Sentence Entity Resolver for HGNC

Description

This model maps extracted gene names and their short-form abbreviations to HGNC codes using sbiobert_base_cased_mli Sentence Bert Embeddings. Also, it returns the locus groups and locus types of the genes as aux labels separated by under the metadata.

Predicted Entities

HGNC Codes, Locus Group, Locus Type

Open in Colab Copy S3 URI

How to use

document_assembler = DocumentAssembler()\
  .setInputCol("text")\
  .setOutputCol("document")


sentence_detector = SentenceDetectorDLModel.pretrained("sentence_detector_dl_healthcare","en","clinical/models")\
  .setInputCols(["document"])\
  .setOutputCol("sentence")

tokenizer = Tokenizer()\
  .setInputCols(["sentence"])\
  .setOutputCol("token")


word_embeddings = WordEmbeddingsModel.pretrained("embeddings_clinical", "en", "clinical/models")\
  .setInputCols(["sentence","token"])\
  .setOutputCol("embeddings")


clinical_ner = MedicalNerModel.pretrained("ner_human_phenotype_gene_clinical", "en", "clinical/models")\
  .setInputCols(["sentence","token","embeddings"])\
  .setOutputCol("ner")

ner_converter = NerConverterInternal()\
  .setInputCols(["sentence","token","ner"])\
  .setOutputCol("ner_chunk")\
  .setWhiteList(['GENE'])

chunk2doc = Chunk2Doc()\
  .setInputCols("ner_chunk")\
  .setOutputCol("ner_chunk_doc")

sbert_embedder = BertSentenceEmbeddings\
  .pretrained("sbiobert_base_cased_mli","en","clinical/models")\
  .setInputCols(["ner_chunk_doc"])\
  .setOutputCol("sbert_embeddings")

resolver = SentenceEntityResolverModel\
  .pretrained("sbiobertresolve_hgnc","en", "clinical/models") \
  .setInputCols(["ner_chunk", "sbert_embeddings"]) \
  .setOutputCol("resolution")\
  .setDistanceFunction("EUCLIDEAN")

nlpPipeline = Pipeline(stages=[document_assembler, sentence_detector, tokenizer, word_embeddings, clinical_ner, ner_converter, chunk2doc, sbert_embedder, resolver])


clinical_note = ["Recent studies have suggested a potential link between the double homeobox 4 like 20 (pseudogene), also known as DUX4L20, and FBXO48 and RNA guanine-7 methyltransferase "]


data= spark.createDataFrame([clinical_note]).toDF('text')
results = nlpPipeline.fit(data).transform(data)

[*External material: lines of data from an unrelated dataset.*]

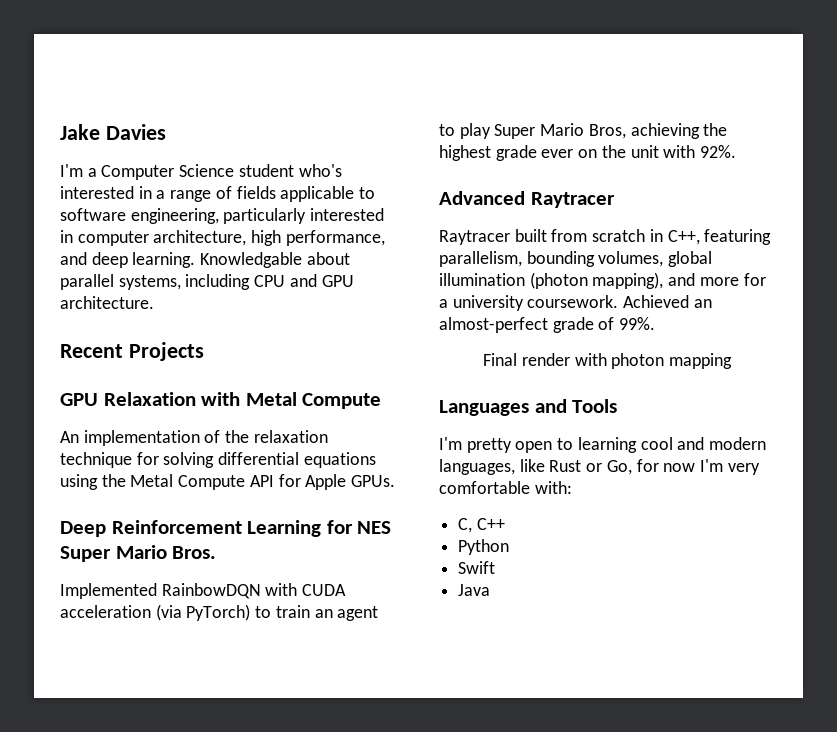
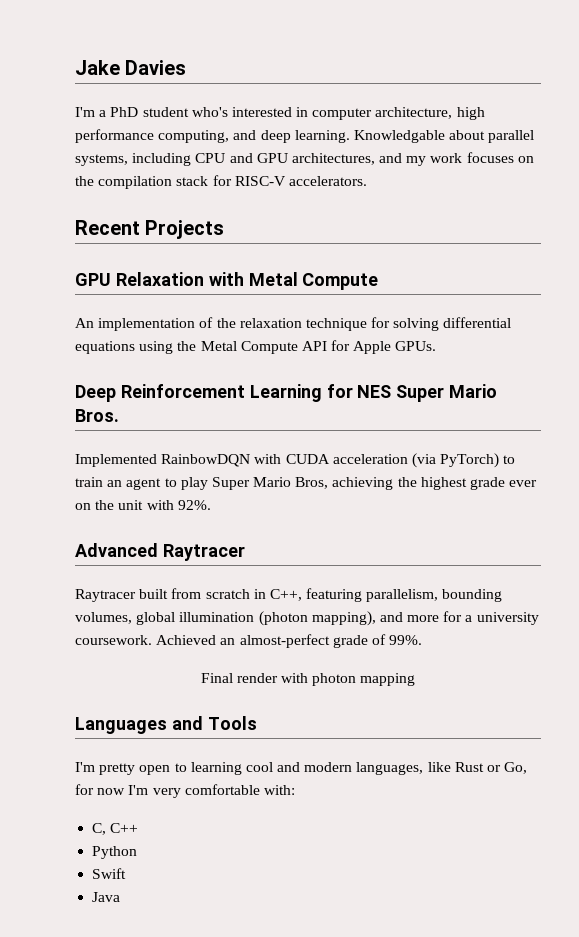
- I'm a Computer Science student who's interested in a range of fields applicable to software engineering, particularly interested in computer architecture, high performance, and deep learning.
+ I'm a PhD student who's interested in computer architecture, high performance computing, and deep learning.
- Knowledgable about parallel systems, including CPU and GPU architecture.
+ Knowledgable about parallel systems, including CPU and GPU architectures, and my work focuses on the compilation stack for RISC-V accelerators.

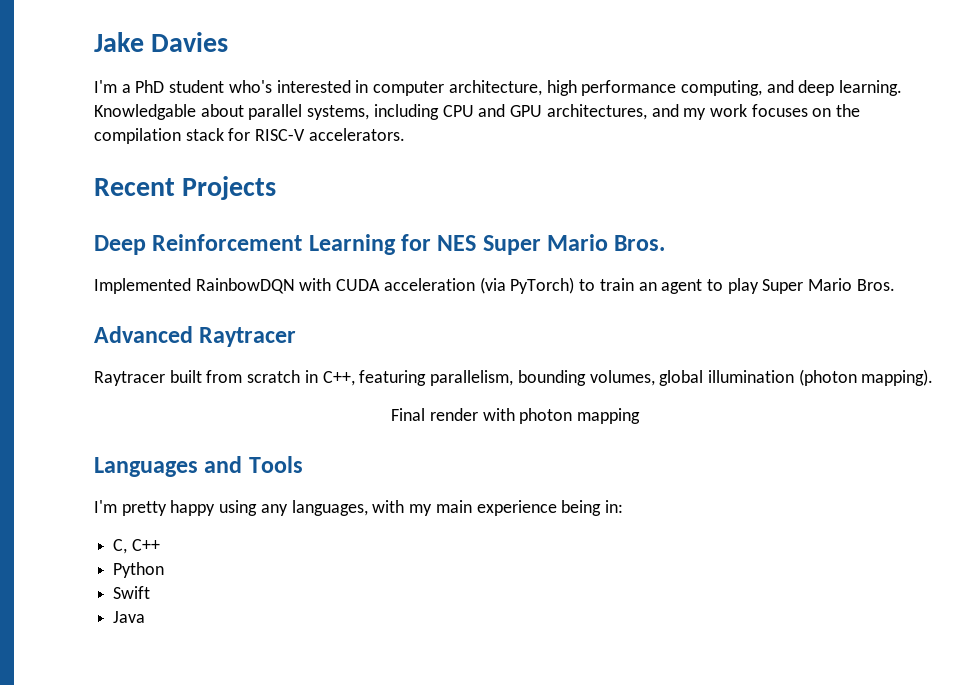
- GPU Relaxation with Metal Compute
- An implementation of the relaxation technique for solving differential equations using the Metal Compute API for Apple GPUs.
- Implemented RainbowDQN with CUDA acceleration (via PyTorch) to train an agent to play Super Mario Bros, achieving the highest grade ever on the unit with 92%.
+ Implemented RainbowDQN with CUDA acceleration (via PyTorch) to train an agent to play Super Mario Bros.
- Raytracer built from scratch in C++, featuring parallelism, bounding volumes, global illumination (photon mapping), and more for a university coursework. Achieved an almost-perfect grade of 99%.
+ Raytracer built from scratch in C++, featuring parallelism, bounding volumes, global illumination (photon mapping).
- I'm pretty open to learning cool and modern languages, like Rust or Go, for now I'm very comfortable with:
+ I'm pretty happy using any languages, with my main experience being in:

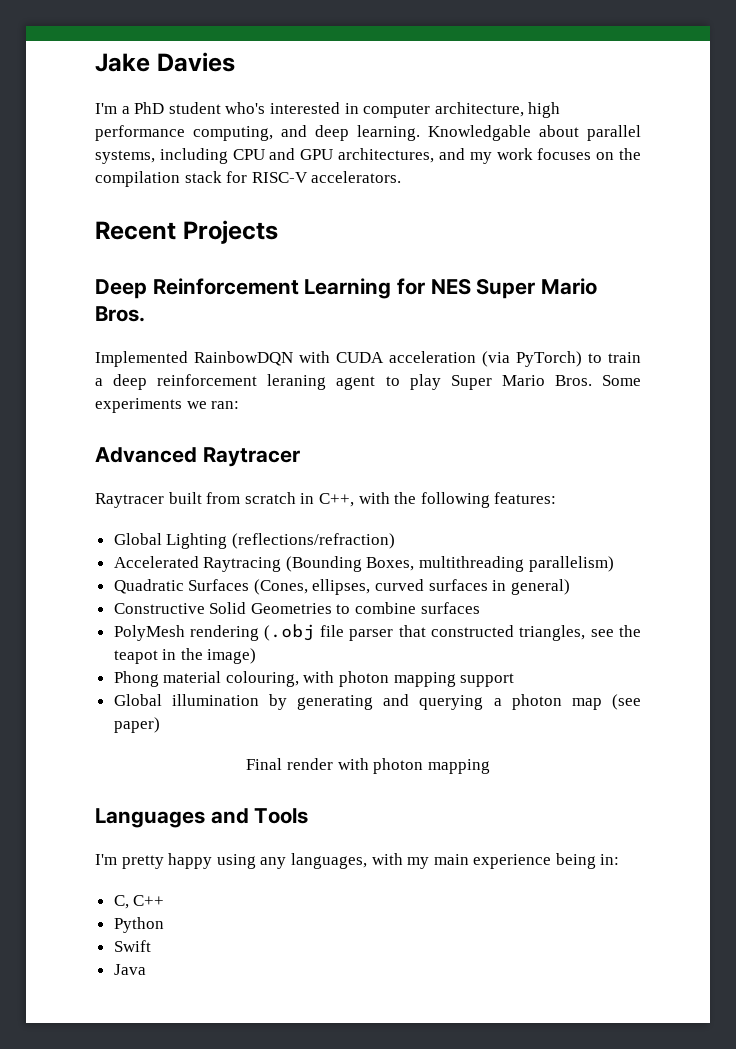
- Implemented RainbowDQN with CUDA acceleration (via PyTorch) to train an agent to play Super Mario Bros.
+ Implemented RainbowDQN with CUDA acceleration (via PyTorch) to train a deep reinforcement leraning agent to play Super Mario Bros. Some experiments we ran:
- Raytracer built from scratch in C++, featuring parallelism, bounding volumes, global illumination (photon mapping).
+ Raytracer built from scratch in C++, with the following features:
+ Global Lighting (reflections/refraction)
+ Accelerated Raytracing (Bounding Boxes, multithreading parallelism)
+ Quadratic Surfaces (Cones, ellipses, curved surfaces in general)
+ Constructive Solid Geometries to combine surfaces
+ PolyMesh rendering (.obj file parser that constructed triangles, see the teapot in the image)
+ Phong material colouring, with photon mapping support
+ Global illumination by generating and querying a photon map (see paper)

val document_assembler = new DocumentAssembler()
  .setInputCol("text")
  .setOutputCol("document")


val sentence_detector = SentenceDetectorDLModel.pretrained("sentence_detector_dl_healthcare","en","clinical/models")
  .setInputCols(Array("document"))
  .setOutputCol("sentence")

val tokenizer = new Tokenizer()
  .setInputCols(Array("sentence"))
  .setOutputCol("token")


val word_embeddings = WordEmbeddingsModel.pretrained("embeddings_clinical", "en", "clinical/models")
  .setInputCols(Array("sentence","token"))
  .setOutputCol("embeddings")


val clinical_ner = MedicalNerModel.pretrained("ner_human_phenotype_gene_clinical", "en", "clinical/models")
  .setInputCols(Array("sentence","token","embeddings"))
  .setOutputCol("ner")

val ner_converter = new NerConverterInternal()
  .setInputCols(Array("sentence","token","ner"))
  .setOutputCol("ner_chunk")
  .setWhiteList(Array("GENE"))

val chunk2doc = new Chunk2Doc()
  .setInputCols("ner_chunk")
  .setOutputCol("ner_chunk_doc")

val sbert_embedder = BertSentenceEmbeddings
  .pretrained("sbiobert_base_cased_mli","en","clinical/models")
  .setInputCols(Array("ner_chunk_doc"))
  .setOutputCol("sbert_embeddings")

val resolver = SentenceEntityResolverModel
  .pretrained("sbiobertresolve_hgnc","en", "clinical/models") 
  .setInputCols(Array("ner_chunk", "sbert_embeddings")) 
  .setOutputCol("resolution")
  .setDistanceFunction("EUCLIDEAN")

val pipeline = new Pipeline().setStages(Array(document_assembler, sentence_detector, tokenizer, word_embeddings, clinical_ner, ner_converter, chunk2doc, sbert_embedder, resolver))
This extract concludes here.